Co-Authored-By: Claude Opus 4.7 (1M context) <noreply@anthropic.com>
2026-05-25 06:22:08 +00:00

97 lines
3.7 KiB
Rust

//! Loader tests for the golden-fixture YAML parser (P5-1).
//!
//! These tests exercise pure parsing and duplicate-id detection. The
//! DB-validation tests for the crate-private
//! `load_golden_set_validated` live next to the function in
//! `src/loader.rs` (they need `pub(crate)` visibility, which integration
//! tests can't see).
use std::fs;
use kebab_eval::load_golden_set;
use tempfile::tempdir;
// ── 1. parser accepts well-formed YAML with optional fields ──────────────────
#[test]
fn loads_minimal_well_formed_yaml() {
let tmp = tempdir().unwrap();
let yaml_path = tmp.path().join("golden.yaml");
fs::write(
&yaml_path,
"- id: g1\n query: hello\n- id: g2\n query: \"another\"\n lang: en\n must_contain: [\"foo\"]\n forbidden: [\"bar\"]\n difficulty: easy\n",
)
.unwrap();
let qs = load_golden_set(&yaml_path).unwrap();
assert_eq!(qs.len(), 2);
assert_eq!(qs[0].id, "g1");
assert_eq!(qs[0].query, "hello");
assert!(qs[0].must_contain.is_empty());
assert!(qs[0].forbidden.is_empty());
assert!(qs[0].difficulty.is_none());
assert_eq!(qs[1].id, "g2");
assert_eq!(qs[1].lang.0, "en");
assert_eq!(qs[1].must_contain, vec!["foo".to_string()]);
assert_eq!(qs[1].forbidden, vec!["bar".to_string()]);
assert_eq!(qs[1].difficulty.as_deref(), Some("easy"));
}
// ── 2. fb-41 multi-hop golden fixture loads + sanity-checks ─────────────────
/// fb-41 baseline + post-merge Δ measurement fixture.
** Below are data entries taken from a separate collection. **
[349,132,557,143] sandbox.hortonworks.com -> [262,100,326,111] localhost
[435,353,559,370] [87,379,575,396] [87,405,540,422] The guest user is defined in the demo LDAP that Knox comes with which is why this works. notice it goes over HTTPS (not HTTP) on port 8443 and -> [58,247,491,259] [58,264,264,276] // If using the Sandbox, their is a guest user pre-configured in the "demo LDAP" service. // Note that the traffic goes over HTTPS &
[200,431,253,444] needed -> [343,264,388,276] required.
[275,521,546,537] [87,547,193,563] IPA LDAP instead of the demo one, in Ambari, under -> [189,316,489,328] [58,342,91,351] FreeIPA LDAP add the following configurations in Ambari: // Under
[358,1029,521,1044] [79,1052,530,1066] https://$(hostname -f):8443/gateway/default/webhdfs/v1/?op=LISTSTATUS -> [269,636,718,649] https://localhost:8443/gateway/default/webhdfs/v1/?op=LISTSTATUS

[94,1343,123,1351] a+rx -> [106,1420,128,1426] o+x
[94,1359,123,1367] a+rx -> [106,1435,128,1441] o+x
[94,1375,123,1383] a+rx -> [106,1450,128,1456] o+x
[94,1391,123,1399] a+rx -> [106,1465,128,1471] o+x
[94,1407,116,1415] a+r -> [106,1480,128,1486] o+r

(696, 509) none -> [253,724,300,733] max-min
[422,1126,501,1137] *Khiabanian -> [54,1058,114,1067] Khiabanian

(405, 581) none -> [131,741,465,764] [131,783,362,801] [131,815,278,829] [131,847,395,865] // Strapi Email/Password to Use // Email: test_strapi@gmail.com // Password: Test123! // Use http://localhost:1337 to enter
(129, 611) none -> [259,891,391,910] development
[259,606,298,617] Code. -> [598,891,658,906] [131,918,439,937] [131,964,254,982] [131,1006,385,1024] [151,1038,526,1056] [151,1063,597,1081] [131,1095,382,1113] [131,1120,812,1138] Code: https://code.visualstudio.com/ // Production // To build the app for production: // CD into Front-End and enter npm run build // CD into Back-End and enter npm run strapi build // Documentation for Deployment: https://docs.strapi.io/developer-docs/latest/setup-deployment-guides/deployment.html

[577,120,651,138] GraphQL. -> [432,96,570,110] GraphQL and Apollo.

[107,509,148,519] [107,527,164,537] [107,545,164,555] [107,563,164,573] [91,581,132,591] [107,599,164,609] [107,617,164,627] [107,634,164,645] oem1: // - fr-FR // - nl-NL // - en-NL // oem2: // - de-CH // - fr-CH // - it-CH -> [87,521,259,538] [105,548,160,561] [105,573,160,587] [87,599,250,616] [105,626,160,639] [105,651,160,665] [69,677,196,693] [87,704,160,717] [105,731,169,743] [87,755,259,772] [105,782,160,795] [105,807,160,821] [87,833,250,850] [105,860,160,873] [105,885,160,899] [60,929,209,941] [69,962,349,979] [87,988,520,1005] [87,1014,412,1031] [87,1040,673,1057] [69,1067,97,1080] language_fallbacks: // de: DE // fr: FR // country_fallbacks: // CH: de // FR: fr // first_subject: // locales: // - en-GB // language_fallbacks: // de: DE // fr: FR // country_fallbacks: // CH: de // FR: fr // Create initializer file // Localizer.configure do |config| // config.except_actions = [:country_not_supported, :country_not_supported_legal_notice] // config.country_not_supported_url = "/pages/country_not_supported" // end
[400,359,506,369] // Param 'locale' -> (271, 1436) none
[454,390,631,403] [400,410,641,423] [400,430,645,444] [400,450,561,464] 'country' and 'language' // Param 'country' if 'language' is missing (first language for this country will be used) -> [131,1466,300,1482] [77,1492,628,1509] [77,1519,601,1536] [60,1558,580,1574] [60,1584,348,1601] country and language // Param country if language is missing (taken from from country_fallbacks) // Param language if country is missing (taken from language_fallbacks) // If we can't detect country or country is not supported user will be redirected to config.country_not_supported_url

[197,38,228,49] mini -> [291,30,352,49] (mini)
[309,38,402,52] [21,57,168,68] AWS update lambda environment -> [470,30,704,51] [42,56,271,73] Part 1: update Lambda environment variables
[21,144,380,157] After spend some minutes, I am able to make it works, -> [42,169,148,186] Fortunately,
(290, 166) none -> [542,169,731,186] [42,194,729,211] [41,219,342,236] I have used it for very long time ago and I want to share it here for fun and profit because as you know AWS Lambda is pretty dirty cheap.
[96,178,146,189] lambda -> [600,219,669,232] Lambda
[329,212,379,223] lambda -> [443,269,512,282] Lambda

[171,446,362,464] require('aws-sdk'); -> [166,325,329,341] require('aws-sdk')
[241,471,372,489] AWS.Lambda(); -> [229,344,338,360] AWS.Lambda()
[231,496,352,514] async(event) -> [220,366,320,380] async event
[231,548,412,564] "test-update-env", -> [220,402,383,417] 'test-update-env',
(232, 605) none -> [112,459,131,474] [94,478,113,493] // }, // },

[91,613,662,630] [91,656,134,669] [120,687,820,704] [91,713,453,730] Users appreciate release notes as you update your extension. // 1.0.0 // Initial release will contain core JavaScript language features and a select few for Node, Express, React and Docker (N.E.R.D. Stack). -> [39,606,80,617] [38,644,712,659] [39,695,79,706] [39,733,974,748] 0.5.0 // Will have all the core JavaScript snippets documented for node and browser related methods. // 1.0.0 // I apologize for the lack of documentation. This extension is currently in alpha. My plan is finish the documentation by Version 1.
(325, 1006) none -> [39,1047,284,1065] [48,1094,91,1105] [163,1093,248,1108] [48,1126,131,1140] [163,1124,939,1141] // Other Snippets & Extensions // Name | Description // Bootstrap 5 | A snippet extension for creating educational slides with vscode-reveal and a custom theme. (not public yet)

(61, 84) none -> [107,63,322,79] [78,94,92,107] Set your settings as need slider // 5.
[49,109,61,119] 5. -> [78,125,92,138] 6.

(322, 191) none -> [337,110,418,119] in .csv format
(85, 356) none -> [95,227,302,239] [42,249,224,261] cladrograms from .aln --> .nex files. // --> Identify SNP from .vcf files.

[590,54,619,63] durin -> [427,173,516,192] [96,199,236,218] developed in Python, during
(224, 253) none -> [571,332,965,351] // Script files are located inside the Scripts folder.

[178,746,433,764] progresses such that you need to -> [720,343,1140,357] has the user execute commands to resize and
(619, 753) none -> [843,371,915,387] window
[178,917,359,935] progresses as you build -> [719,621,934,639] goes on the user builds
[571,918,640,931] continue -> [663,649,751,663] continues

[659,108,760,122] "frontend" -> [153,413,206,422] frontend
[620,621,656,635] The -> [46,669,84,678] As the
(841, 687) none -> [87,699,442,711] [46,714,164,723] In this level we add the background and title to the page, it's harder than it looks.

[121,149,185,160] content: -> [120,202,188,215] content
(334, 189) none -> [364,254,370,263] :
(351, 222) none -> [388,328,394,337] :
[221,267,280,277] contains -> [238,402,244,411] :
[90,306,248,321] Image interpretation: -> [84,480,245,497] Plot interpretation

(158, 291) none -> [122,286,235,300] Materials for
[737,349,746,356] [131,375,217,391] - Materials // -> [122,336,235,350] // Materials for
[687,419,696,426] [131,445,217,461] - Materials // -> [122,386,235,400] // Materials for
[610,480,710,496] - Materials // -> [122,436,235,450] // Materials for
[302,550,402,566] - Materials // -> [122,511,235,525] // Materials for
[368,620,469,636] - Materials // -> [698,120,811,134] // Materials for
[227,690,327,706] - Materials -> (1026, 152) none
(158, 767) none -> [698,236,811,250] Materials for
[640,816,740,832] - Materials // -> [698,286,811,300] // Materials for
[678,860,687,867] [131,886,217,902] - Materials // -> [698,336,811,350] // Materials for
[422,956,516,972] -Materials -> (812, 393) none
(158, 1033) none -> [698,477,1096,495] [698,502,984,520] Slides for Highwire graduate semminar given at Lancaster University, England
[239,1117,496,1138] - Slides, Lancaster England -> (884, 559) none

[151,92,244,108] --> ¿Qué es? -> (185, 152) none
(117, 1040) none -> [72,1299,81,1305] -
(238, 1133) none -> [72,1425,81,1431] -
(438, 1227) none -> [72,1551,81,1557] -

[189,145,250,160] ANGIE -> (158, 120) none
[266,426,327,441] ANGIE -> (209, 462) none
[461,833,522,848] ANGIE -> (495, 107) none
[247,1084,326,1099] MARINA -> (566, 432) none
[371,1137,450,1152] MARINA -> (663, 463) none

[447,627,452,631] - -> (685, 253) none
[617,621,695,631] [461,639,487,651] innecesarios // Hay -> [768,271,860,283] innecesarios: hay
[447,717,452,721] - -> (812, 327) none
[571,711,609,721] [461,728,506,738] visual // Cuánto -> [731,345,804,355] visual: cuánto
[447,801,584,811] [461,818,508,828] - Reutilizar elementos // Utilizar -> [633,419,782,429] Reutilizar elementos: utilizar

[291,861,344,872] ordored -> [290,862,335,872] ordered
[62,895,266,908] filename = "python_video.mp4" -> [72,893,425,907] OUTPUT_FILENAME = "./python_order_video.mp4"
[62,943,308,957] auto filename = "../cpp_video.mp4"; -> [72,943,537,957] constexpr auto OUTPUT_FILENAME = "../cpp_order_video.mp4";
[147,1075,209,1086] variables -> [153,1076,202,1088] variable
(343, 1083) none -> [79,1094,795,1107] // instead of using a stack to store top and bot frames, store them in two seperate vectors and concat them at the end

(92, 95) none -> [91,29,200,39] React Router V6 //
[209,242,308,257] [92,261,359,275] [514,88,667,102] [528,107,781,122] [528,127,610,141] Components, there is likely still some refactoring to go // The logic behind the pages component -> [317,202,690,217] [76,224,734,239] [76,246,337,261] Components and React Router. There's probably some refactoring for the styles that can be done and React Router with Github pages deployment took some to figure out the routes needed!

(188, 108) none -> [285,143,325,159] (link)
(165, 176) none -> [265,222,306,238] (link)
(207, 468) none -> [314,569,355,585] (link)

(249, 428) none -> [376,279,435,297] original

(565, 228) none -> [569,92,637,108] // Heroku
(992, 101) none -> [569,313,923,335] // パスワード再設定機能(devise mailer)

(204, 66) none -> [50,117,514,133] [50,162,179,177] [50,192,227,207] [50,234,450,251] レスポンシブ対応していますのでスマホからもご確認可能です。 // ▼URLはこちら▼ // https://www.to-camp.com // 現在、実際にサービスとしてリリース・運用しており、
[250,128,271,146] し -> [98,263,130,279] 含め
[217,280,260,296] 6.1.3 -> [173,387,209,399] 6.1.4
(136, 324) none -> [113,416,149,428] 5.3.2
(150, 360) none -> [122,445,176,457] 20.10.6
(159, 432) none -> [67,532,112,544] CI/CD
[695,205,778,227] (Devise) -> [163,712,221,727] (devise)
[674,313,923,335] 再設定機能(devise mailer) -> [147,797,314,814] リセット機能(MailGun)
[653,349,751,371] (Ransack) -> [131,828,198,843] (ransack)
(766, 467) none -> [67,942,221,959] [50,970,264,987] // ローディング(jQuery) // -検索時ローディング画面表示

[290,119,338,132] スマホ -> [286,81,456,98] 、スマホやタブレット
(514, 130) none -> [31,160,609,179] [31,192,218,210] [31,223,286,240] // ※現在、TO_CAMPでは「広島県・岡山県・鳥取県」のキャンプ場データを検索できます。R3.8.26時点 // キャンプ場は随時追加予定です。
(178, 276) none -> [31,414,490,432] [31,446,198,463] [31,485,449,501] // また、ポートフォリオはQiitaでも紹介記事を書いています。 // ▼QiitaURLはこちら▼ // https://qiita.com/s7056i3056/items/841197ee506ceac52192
The shared
/// loader must accept `fixtures/multi_hop_golden.yaml` and the bucket
/// distribution must stay 5 cross-doc + 5 intra-doc + 5 single-fact
/// negative — curators dropping or re-id'ing a question hit a clear
/// failure mode here before it reaches the runner.
#[test]
fn loads_multi_hop_golden_fixture() {
let path = std::path::Path::new(env!("CARGO_MANIFEST_DIR"))
.join("..")
.join("..")
.join("fixtures")
.join("multi_hop_golden.yaml");
let qs = load_golden_set(&path).expect("multi_hop_golden.yaml must parse");
assert_eq!(qs.len(), 15, "fb-41 fixture must have 15 questions");
let cross_doc = qs.iter().filter(|q| q.id.starts_with("mh-c-")).count();
let intra_doc = qs.iter().filter(|q| q.id.starts_with("mh-i-")).count();
let single = qs.iter().filter(|q| q.id.starts_with("mh-s-")).count();
assert_eq!(cross_doc, 5, "expected 5 mh-c-* (cross-doc) questions");
assert_eq!(intra_doc, 5, "expected 5 mh-i-* (intra-doc) questions");
assert_eq!(single, 5, "expected 5 mh-s-* (single-fact negative) questions");
// Every question carries at least one `must_contain` so the
// rule-based answer-correctness metric (P5-2) has a signal even
// before `expected_chunk_ids` are filled in.
for q in &qs {
assert!(
!q.must_contain.is_empty(),
"{}: must_contain is empty — baseline measurement needs a signal",
q.id
);
}
}
// ── 3. duplicate IDs error lists every offender (sorted, deduplicated) ───────
#[test]
fn rejects_duplicate_ids() {
let tmp = tempdir().unwrap();
let yaml_path = tmp.path().join("dup.yaml");
fs::write(
&yaml_path,
"- id: g1\n query: a\n- id: g2\n query: b\n- id: g1\n query: c\n- id: g2\n query: d\n- id: g1\n query: e\n",
)
.unwrap();
let err = load_golden_set(&yaml_path).unwrap_err();
let msg = format!("{err:#}");
assert!(msg.contains("duplicate query id"), "msg: {msg}");
// Both dup IDs should appear, sorted (BTreeSet) and deduplicated.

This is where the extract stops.